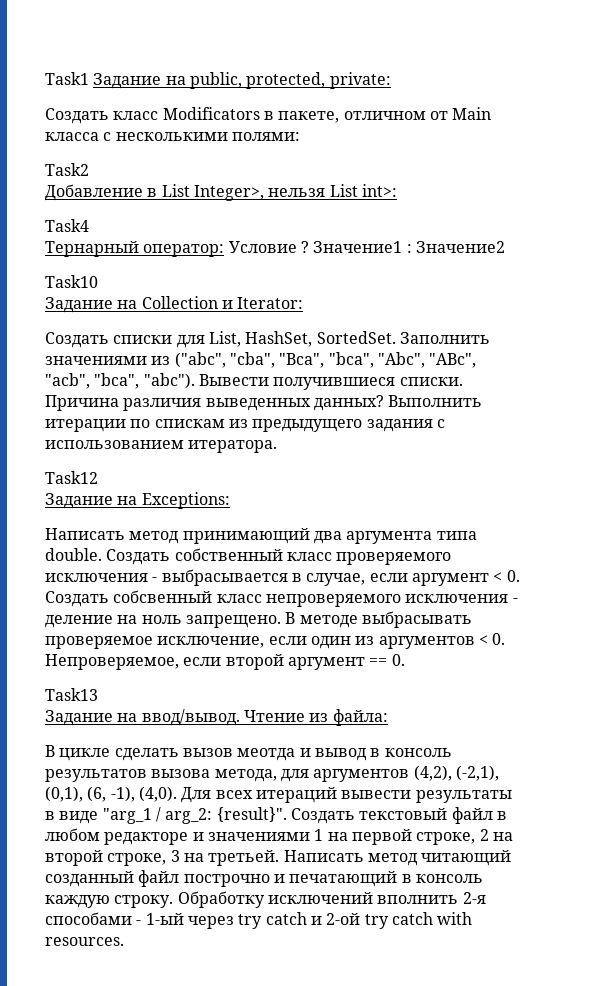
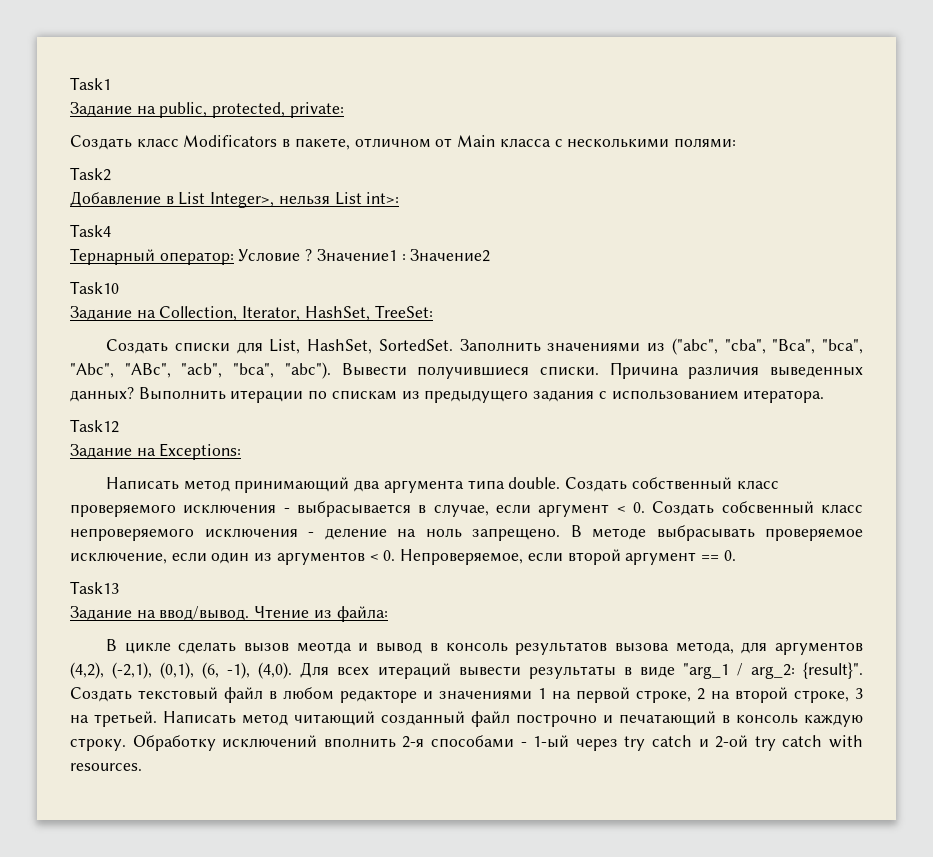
(89, 78) none -> (111, 83) //
[141,296,304,309] Collection и Iterator: -> [159,305,433,321] Collection, Iterator, HashSet, TreeSet:

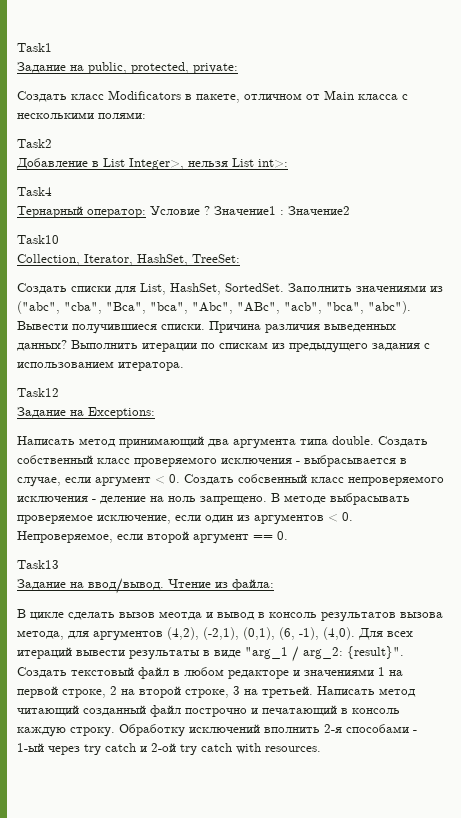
[70,306,156,321] Задание на -> (59, 239) none

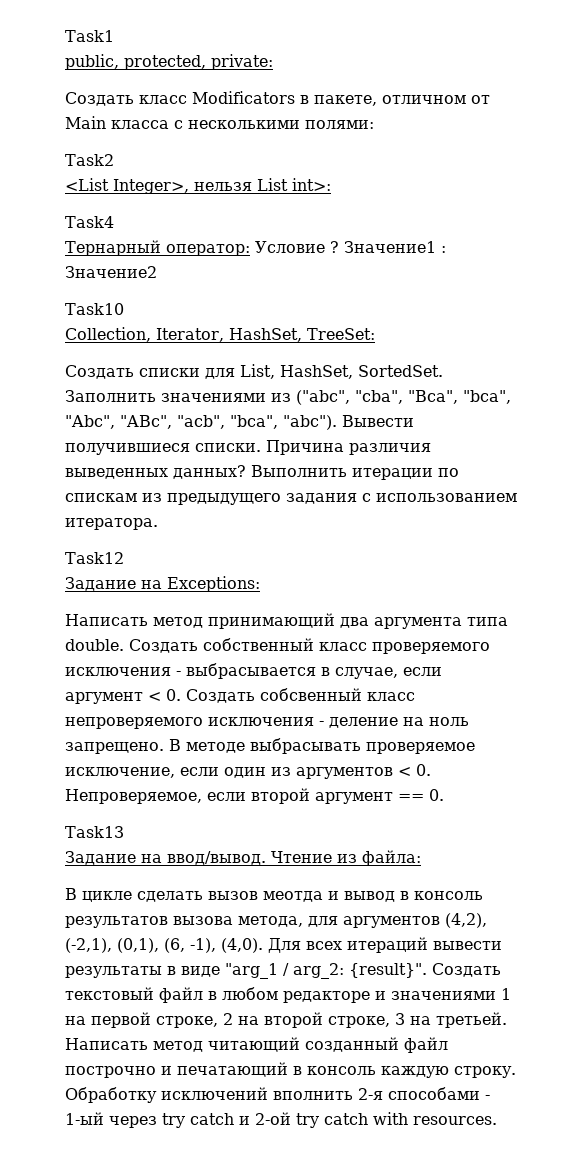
[17,62,84,73] Задание на -> (114, 36) none
[16,158,125,170] Добавление в List -> [65,178,109,191] <List

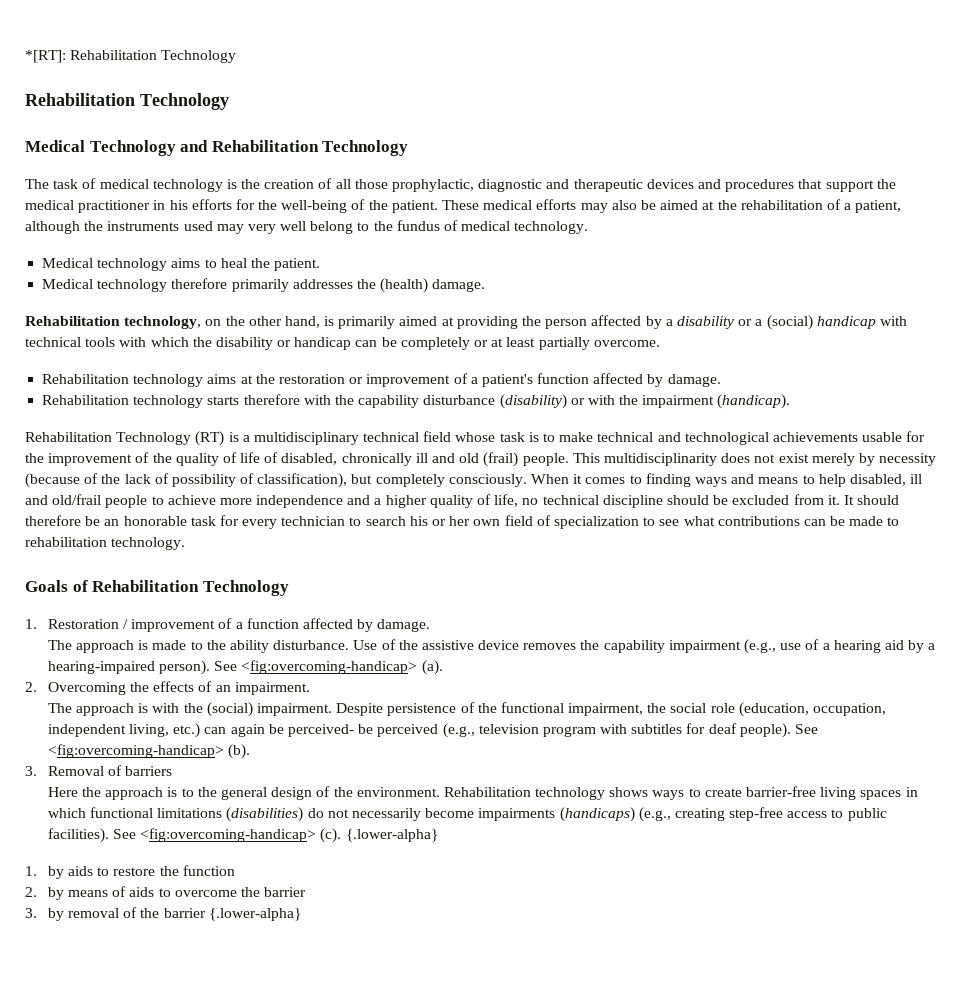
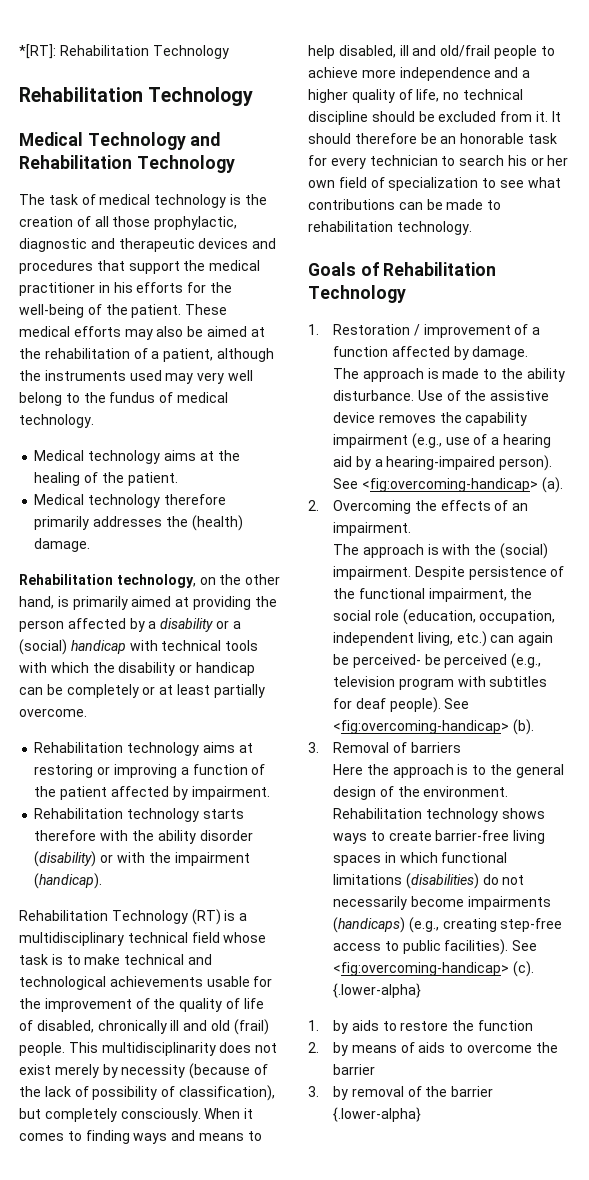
[204,258,247,268] to heal -> [199,450,240,461] [34,472,99,486] at the healing of
[255,373,721,387] the restoration or improvement of a patient's function affected by damage. -> [34,764,266,778] [34,786,270,800] restoring or improving a function of the patient affected by impairment.
[358,395,496,408] capability disturbance -> [157,830,253,844] ability disorder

####

Repeat only the lines from the line with "[141,296,304,309] Collection и" to the end of the entries, including both the first and the last line, and drop every picture.

[141,296,304,309] Collection и Iterator: -> [159,305,433,321] Collection, Iterator, HashSet, TreeSet:

[70,306,156,321] Задание на -> (59, 239) none

[17,62,84,73] Задание на -> (114, 36) none
[16,158,125,170] Добавление в List -> [65,178,109,191] <List

[204,258,247,268] to heal -> [199,450,240,461] [34,472,99,486] at the healing of
[255,373,721,387] the restoration or improvement of a patient's function affected by damage. -> [34,764,266,778] [34,786,270,800] restoring or improving a function of the patient affected by impairment.
[358,395,496,408] capability disturbance -> [157,830,253,844] ability disorder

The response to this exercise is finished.